Quickstart | Features |
---|---|
APImProxyWithCosmosLogging | Run in-front of Azure APIm AI Gateway for easy PromptFlow and PII stripped logging. |
See Configuration for more details.
The Azure OpenAI SDK retries by default. As AI Central does this for you you can turn it off in the client by passing
new Azure.AI.OpenAI.OpenAIClientOptions() { RetryPolicy = new RetryPolicy(0) }
when you create an OpenAIClient
-
Install Azure CLI if you haven't done so already.
-
Install the Bicep CLI by running the following command in your terminal:
az bicep install
- Compile your Bicep file to an ARM template with the following command:
az bicep build --file ./infra/main.bicep
This will create a file named main.json
in the same directory as your main.bicep
file.
- Deploy the generated ARM template using the Azure CLI. You'll need to login to your Azure account and select the subscription where you want to deploy the resources:
az login
az account set --subscription "your-subscription-id"
az deployment sub create --template-file ./infra/main.json --location "your-location"
Replace "your-subscription-id"
with your actual Azure subscription ID and "your-location"
with the location where you want to deploy the resources (e.g., "westus2").
To test deployment retrieve url for the webapp and update the following curl
command:
curl -X POST \
-H "Content-Type: application/json" \
-H "api-key: {your-customer-key}" \
-d '{
"messages": [
{"role": "system", "content": "You are a helpful assistant."},
{"role": "user", "content": "what is .net core"}
]
}' \
"https://{your-web-url}/openai/deployments/Gpt35Turbo0613/chat/completions?api-version=2024-02-01"

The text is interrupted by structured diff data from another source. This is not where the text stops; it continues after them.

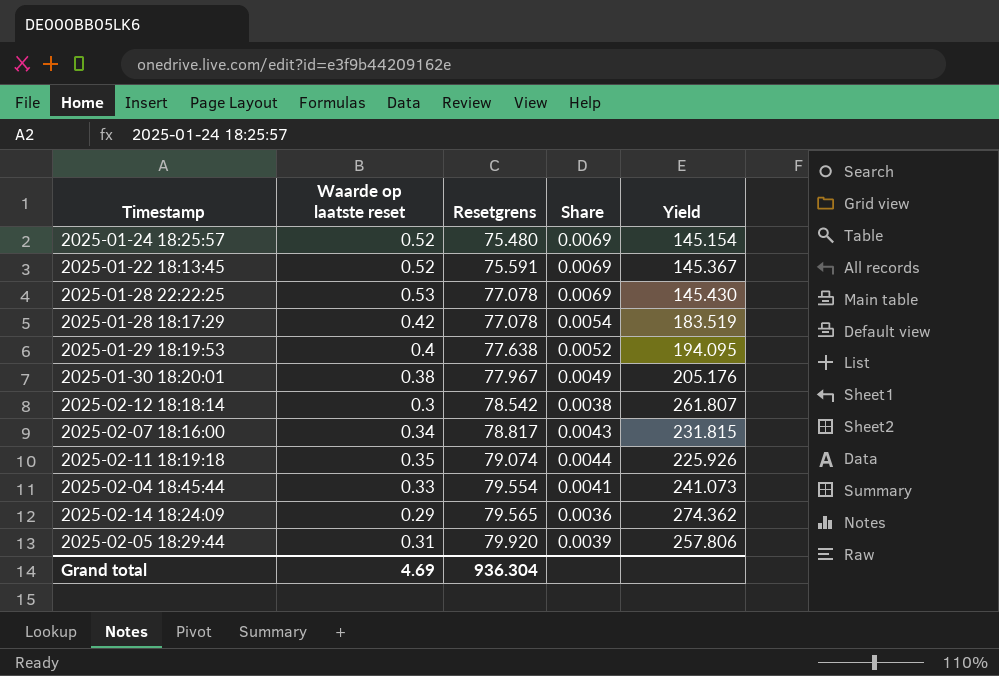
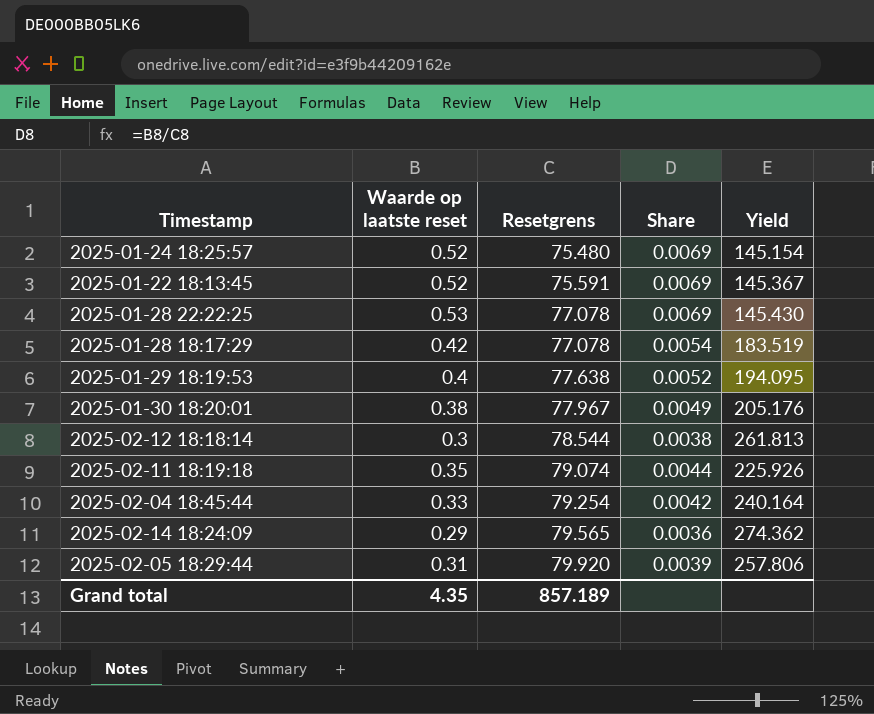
row 2025-02-07 18:16:00: 0.34 | 78.817 | 0.0043 | 231.815 -> none
2025-02-12 18:18:14 | Resetgrens: 78.542 -> 78.544
2025-02-12 18:18:14 | Yield: 261.807 -> 261.813
2025-02-04 18:45:44 | Resetgrens: 79.554 -> 79.254
2025-02-04 18:45:44 | Share: 0.0041 -> 0.0042
2025-02-04 18:45:44 | Yield: 241.073 -> 240.164
Grand total | Waarde op laatste reset: 4.69 -> 4.35
Grand total | Resetgrens: 936.304 -> 857.189

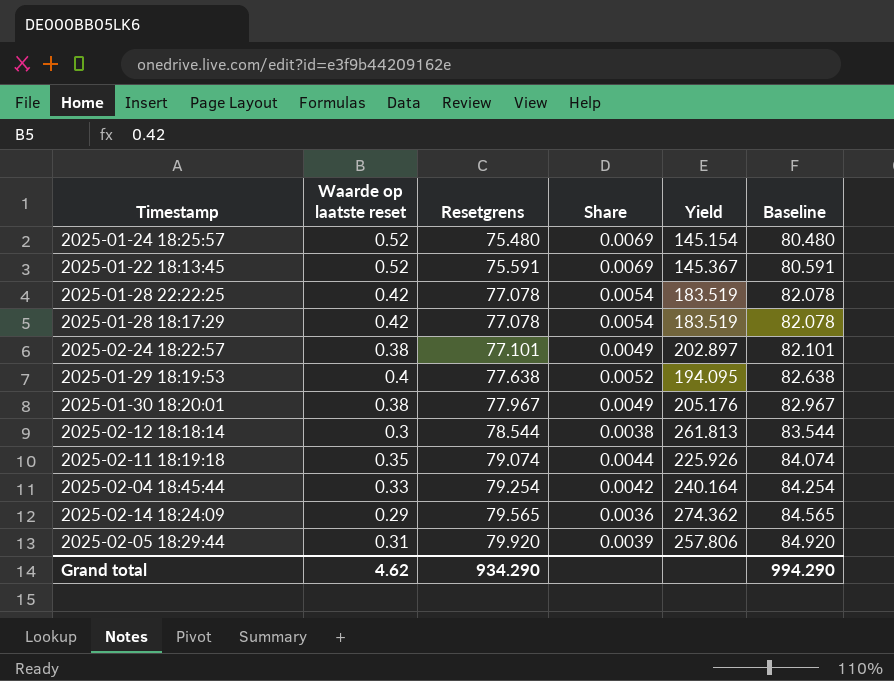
column Baseline | formula: none -> [Resetgrens] + 5
2025-01-28 22:22:25 | Waarde op laatste reset: 0.53 -> 0.42
2025-01-28 22:22:25 | Share: 0.0069 -> 0.0054
2025-01-28 22:22:25 | Yield: 145.430 -> 183.519
row 2025-02-24 18:22:57: none -> 0.38 | 77.101 | 0.0049 | 202.897 | 82.101
Grand total | Waarde op laatste reset: 4.35 -> 4.62
Grand total | Resetgrens: 857.189 -> 934.290

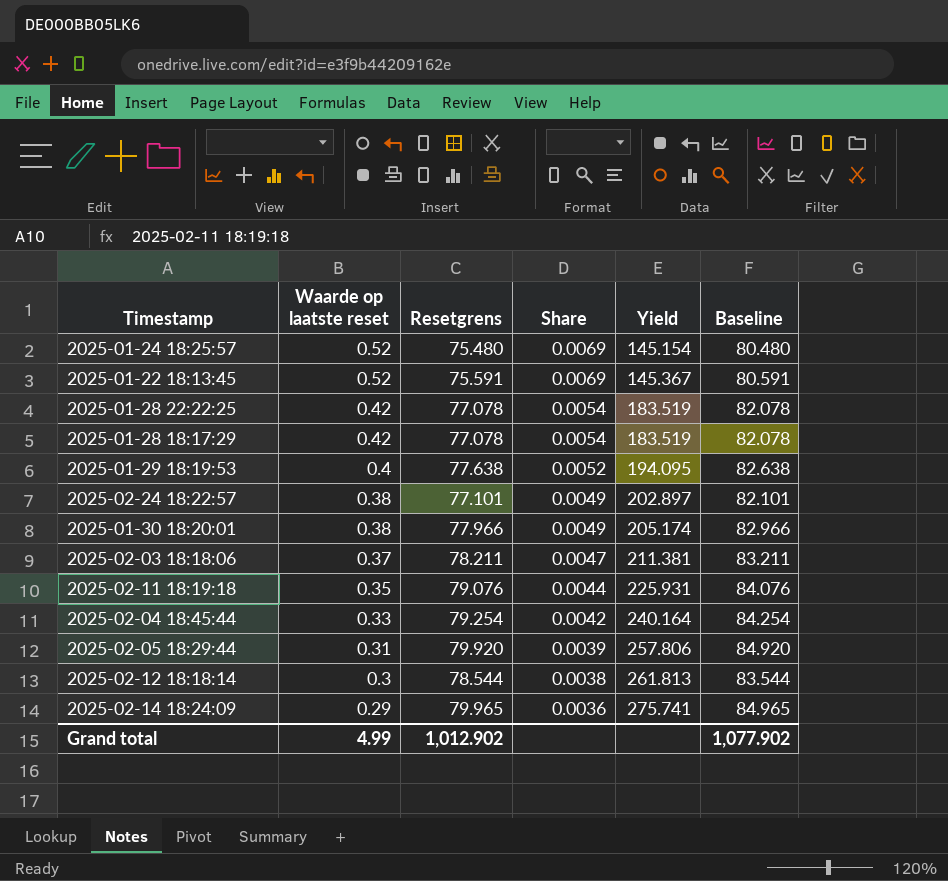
row order: Resetgrens ascending -> Waarde op laatste reset descending
2025-01-30 18:20:01 | Resetgrens: 77.967 -> 77.966
2025-01-30 18:20:01 | Yield: 205.176 -> 205.174
2025-01-30 18:20:01 | Baseline: 82.967 -> 82.966
row 2025-02-03 18:18:06: none -> 0.37 | 78.211 | 0.0047 | 211.381 | 83.211
2025-02-11 18:19:18 | Resetgrens: 79.074 -> 79.076
2025-02-11 18:19:18 | Yield: 225.926 -> 225.931
2025-02-11 18:19:18 | Baseline: 84.074 -> 84.076
2025-02-14 18:24:09 | Resetgrens: 79.565 -> 79.965
2025-02-14 18:24:09 | Yield: 274.362 -> 275.741
2025-02-14 18:24:09 | Baseline: 84.565 -> 84.965
Grand total | Waarde op laatste reset: 4.62 -> 4.99
Grand total | Resetgrens: 934.290 -> 1,012.902
Grand total | Baseline: 994.290 -> 1,077.902

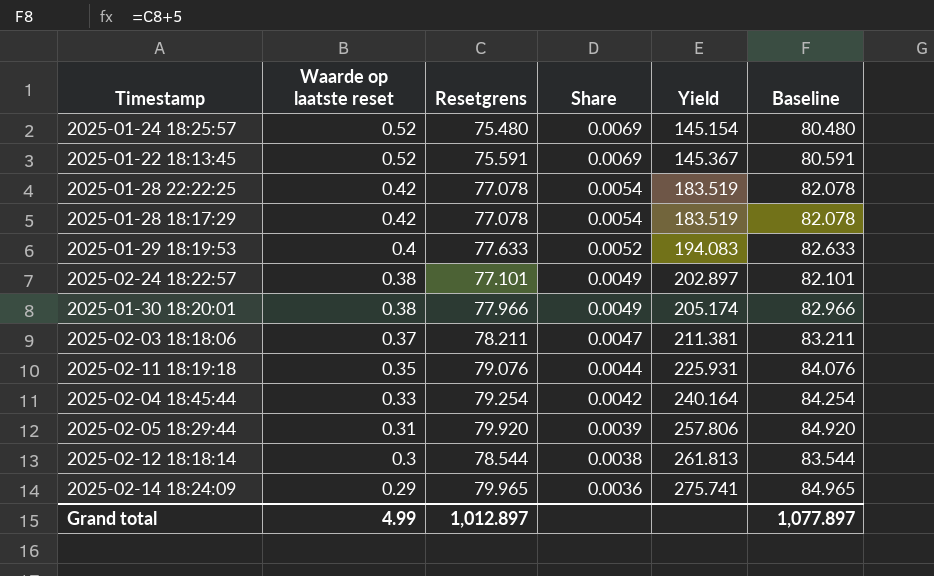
2025-01-29 18:19:53 | Resetgrens: 77.638 -> 77.633
2025-01-29 18:19:53 | Yield: 194.095 -> 194.083
2025-01-29 18:19:53 | Baseline: 82.638 -> 82.633
Grand total | Resetgrens: 1,012.902 -> 1,012.897
Grand total | Baseline: 1,077.902 -> 1,077.897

To test if everything works by running some code of your choice, e.g., this code with OpenAI Python SDK:
import json
import httpx
from openai import AzureOpenAI
api_key = "<your-customer-key>"
def event_hook(req: httpx.Request) -> None:
print(json.dumps(dict(req.headers), indent=2))
client = AzureOpenAI(
azure_endpoint="https://app-[a]-[b].azurewebsites.net", #if you deployed to Azure Web App app-[a]-[b].azurewebsites.net
api_key=api_key,
api_version="2023-05-15",
http_client=httpx.Client(event_hooks={"request": [event_hook]})
)
response = client.chat.completions.create(
model="Gpt35Turbo0613",
messages=[
{"role": "system", "content": "You are a helpful assistant."},
{"role": "user", "content": "What is the first letter of the alphabet?"}
]
)
print(response)
Note: delete create resources az deployment group list --resource-group "your-resource-group-name" --query "[].{Name:name, Timestamp:properties.timestamp, State:properties.provisioningState}" --output table
This sample produces a AI-Central proxy that
- Listens on a hostname of your choosing
- Proxies directly through to a back-end Open AI server
- Can be accessed using standard SDKs
# Run container in Docker, referencing a local configuration file
docker run -p 8080:8080 -v .\appsettings.Development.json:/app/appsettings.Development.json -e ASPNETCORE_ENVIRONMENT=Development graemefoster/aicentral:latest
#Create new project and bootstrap the AICentral nuget package
dotnet new web -o MyAICentral
cd MyAICentral
dotnet add package AICentral
#dotnet add package AICentral.Logging.AzureMonitor
//Minimal API to configure AI Central
var builder = WebApplication.CreateBuilder(args);
builder.Services.AddAICentral(builder.Configuration);
app.UseAICentral(
builder.Configuration,
//if using logging extension
additionalComponentAssemblies: [ typeof(AzureMonitorLoggerFactory).Assembly ]
);
var app = builder.Build();
app.Run();
{
"AICentral": {
"Endpoints": [
{
"Type": "AzureOpenAIEndpoint",
"Name": "openai-1",
"Properties": {
"LanguageEndpoint": "https://<my-ai>.openai.azure.com",
"AuthenticationType": "Entra"
}
}
],
"AuthProviders": [
{
"Type": "Entra",
"Name": "aad-role-auth",
"Properties": {
"Entra": {
"ClientId": "<my-client-id>",
"TenantId": "<my-tenant-id>",
"Instance": "https://login.microsoftonline.com/"
},
"Requirements" : {
"Roles": ["required-roles"]
}
}
}
],
"EndpointSelectors": [
{
"Type": "SingleEndpoint",
"Name": "default",
"Properties": {
"Endpoint": "openai-1"
}
}
],
"Pipelines": [
{
"Name": "AzureOpenAIPipeline",
"Host": "mypipeline.mydomain.com",
"AuthProvider": "aad-role-auth",
"EndpointSelector": "default"
}
]
}
}
Out of the box AI Central emits Open Telemetry metrics with the following dimensions:
- Consumer
- Endpoint
- Pipeline
- Prompt Tokens
- Response Tokens including streaming
Allowing insightful dashboards to be built using your monitoring tool of choice.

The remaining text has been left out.